##### RECORDS

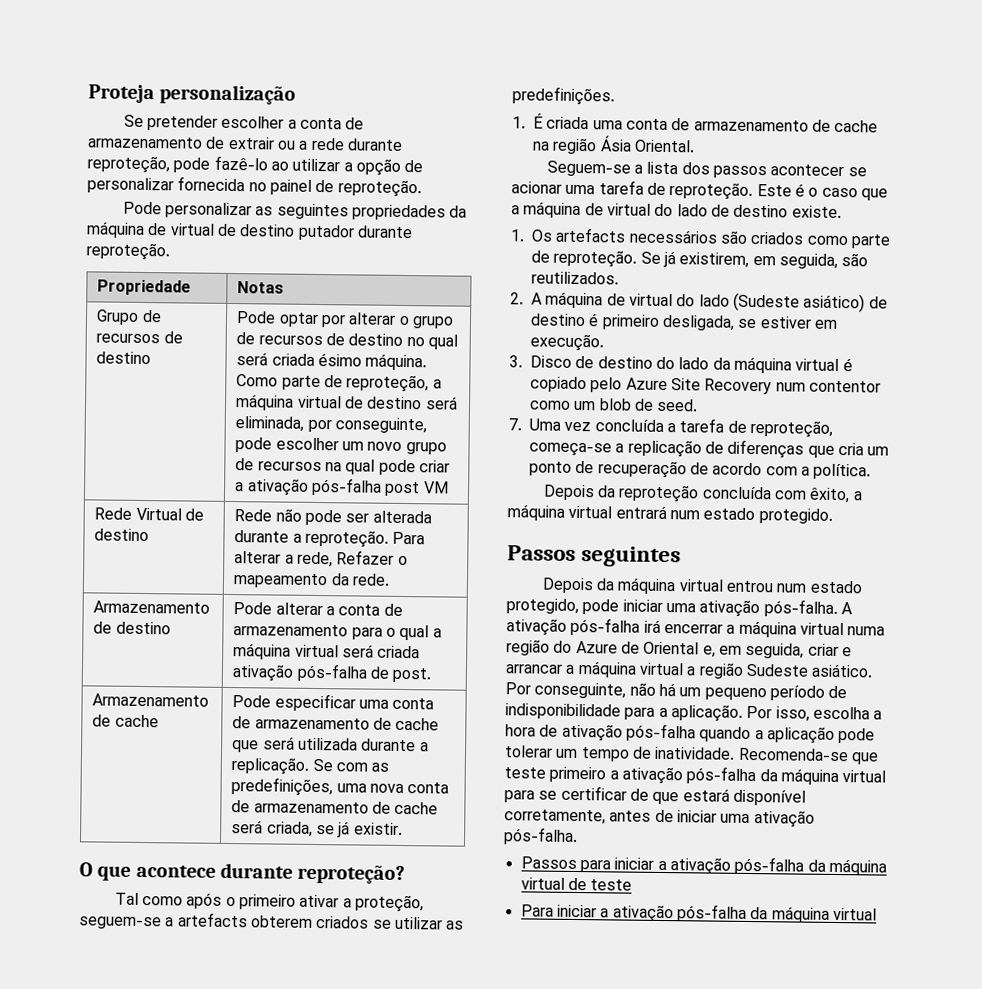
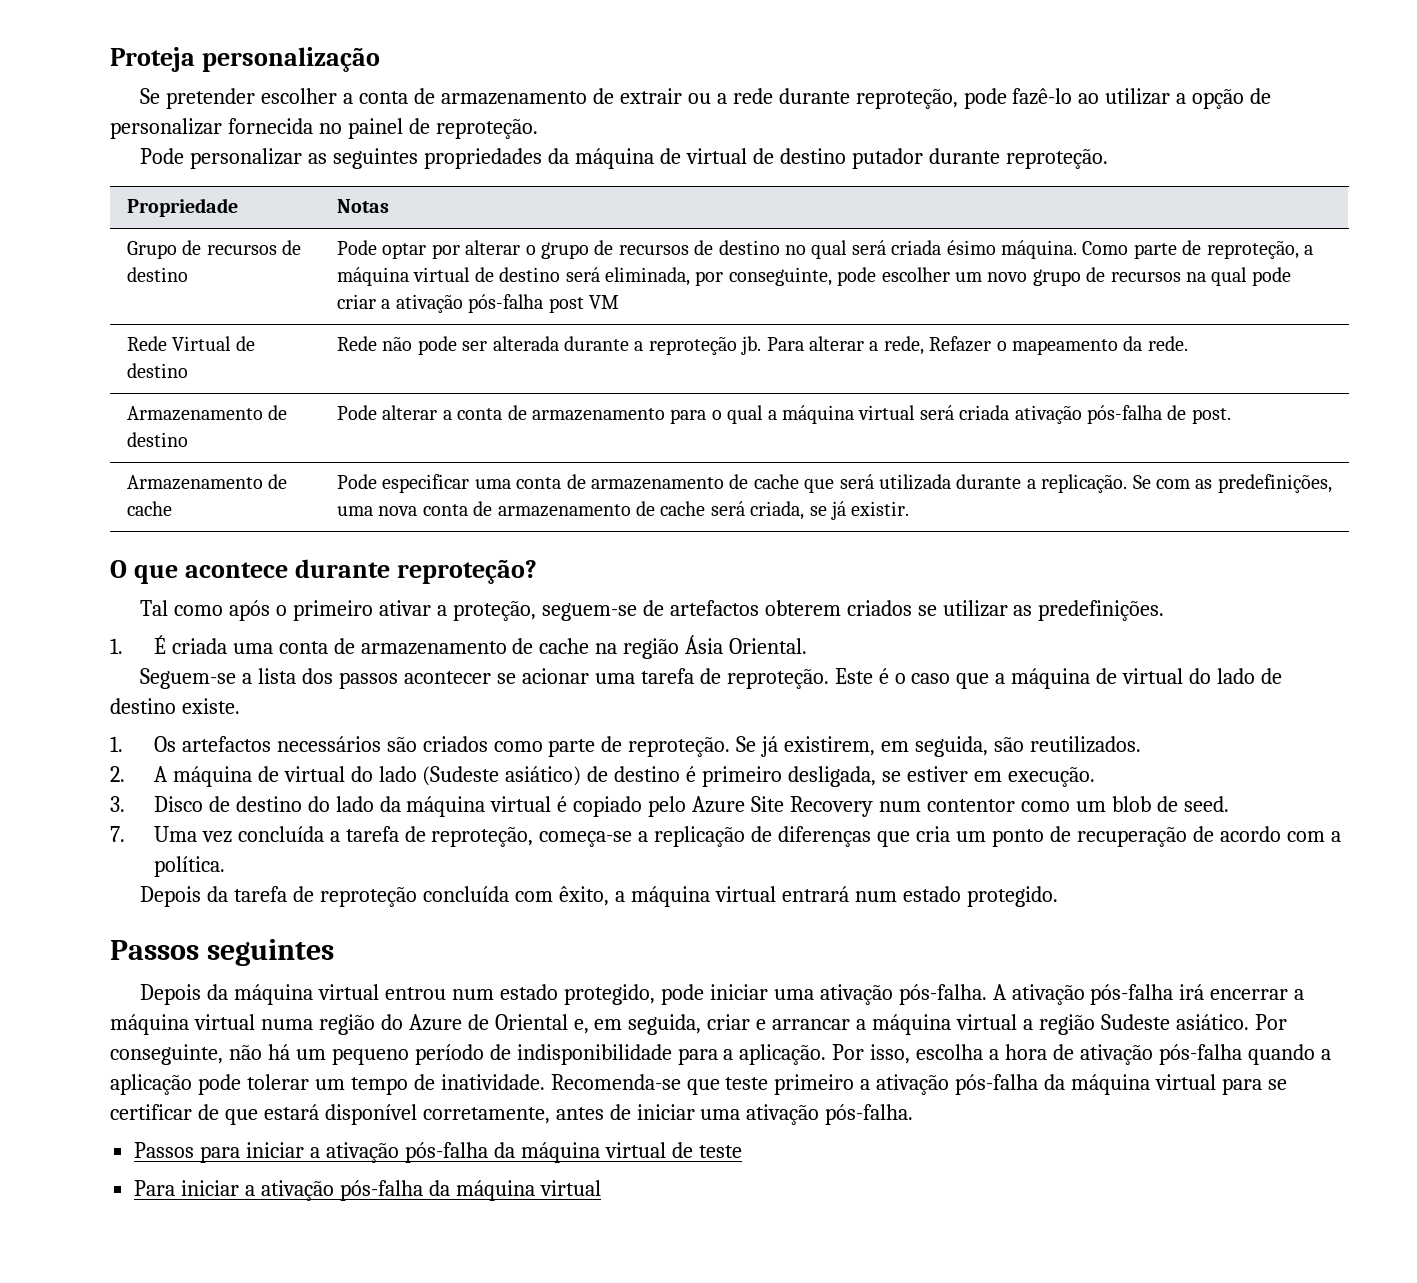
- Rede Virtual de destino | Rede não pode ser alterada durante a reproteção. Para alterar a rede, Refazer o mapeamento da rede.
+ Rede Virtual de destino | Rede não pode ser alterada durante a reproteção jb. Para alterar a rede, Refazer o mapeamento da rede.
- Tal como após o primeiro ativar a proteção, seguem-se a artefacts obterem criados se utilizar as predefinições.
+ Tal como após o primeiro ativar a proteção, seguem-se de artefactos obterem criados se utilizar as predefinições.
- 1. Os artefacts necessários são criados como parte de reproteção.
+ 1. Os artefactos necessários são criados como parte de reproteção.
- Depois da reproteção concluída com êxito, a máquina virtual entrará num estado protegido.
+ Depois da tarefa de reproteção concluída com êxito, a máquina virtual entrará num estado protegido.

##########

WHAT YOU HAVE TO DO
Your output should be the lines from the one with "a reproteção jb." through the end of the records above, copied exactly.

YOUR SOLUTION
+ Rede Virtual de destino | Rede não pode ser alterada durante a reproteção jb. Para alterar a rede, Refazer o mapeamento da rede.
- Tal como após o primeiro ativar a proteção, seguem-se a artefacts obterem criados se utilizar as predefinições.
+ Tal como após o primeiro ativar a proteção, seguem-se de artefactos obterem criados se utilizar as predefinições.
- 1. Os artefacts necessários são criados como parte de reproteção.
+ 1. Os artefactos necessários são criados como parte de reproteção.
- Depois da reproteção concluída com êxito, a máquina virtual entrará num estado protegido.
+ Depois da tarefa de reproteção concluída com êxito, a máquina virtual entrará num estado protegido.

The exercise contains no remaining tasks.